Task: Set down the data again exactly. Pictures are not part of the copy.

Edit tracking data:
----------
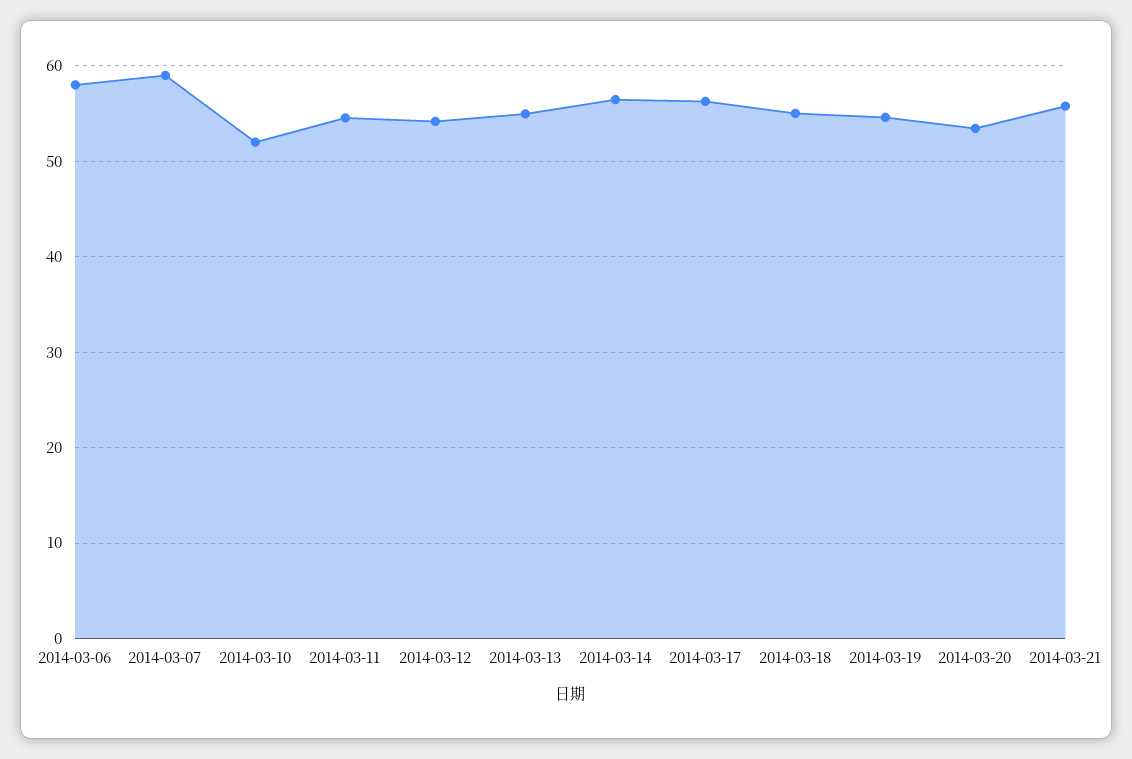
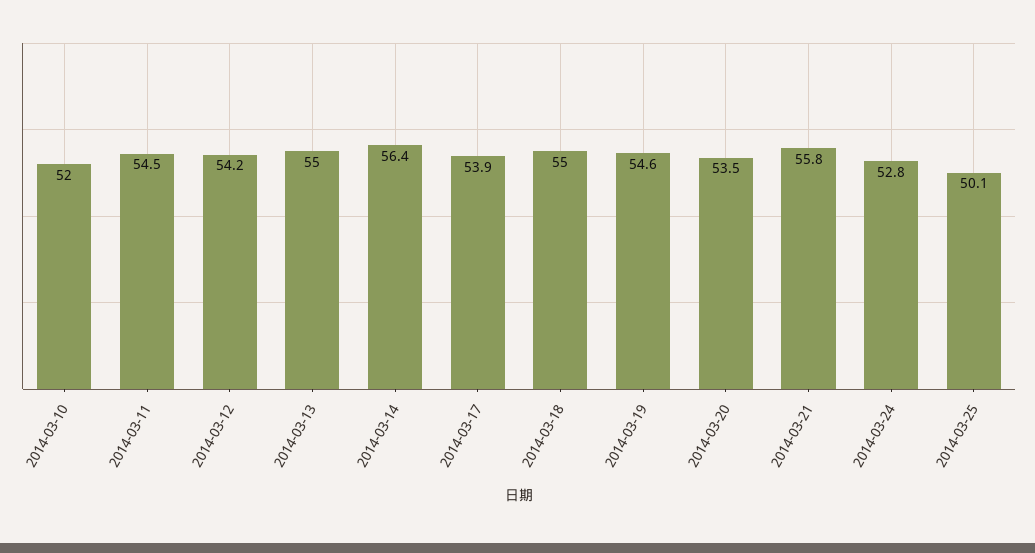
2014-03-06: 58 -> none
2014-03-07: 59 -> none
2014-03-17: 56 -> 53.9
2014-03-24: none -> 52.8
2014-03-25: none -> 50.1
----------
Answer space:
2014-03-06: 58 -> none
2014-03-07: 59 -> none
2014-03-17: 56 -> 53.9
2014-03-24: none -> 52.8
2014-03-25: none -> 50.1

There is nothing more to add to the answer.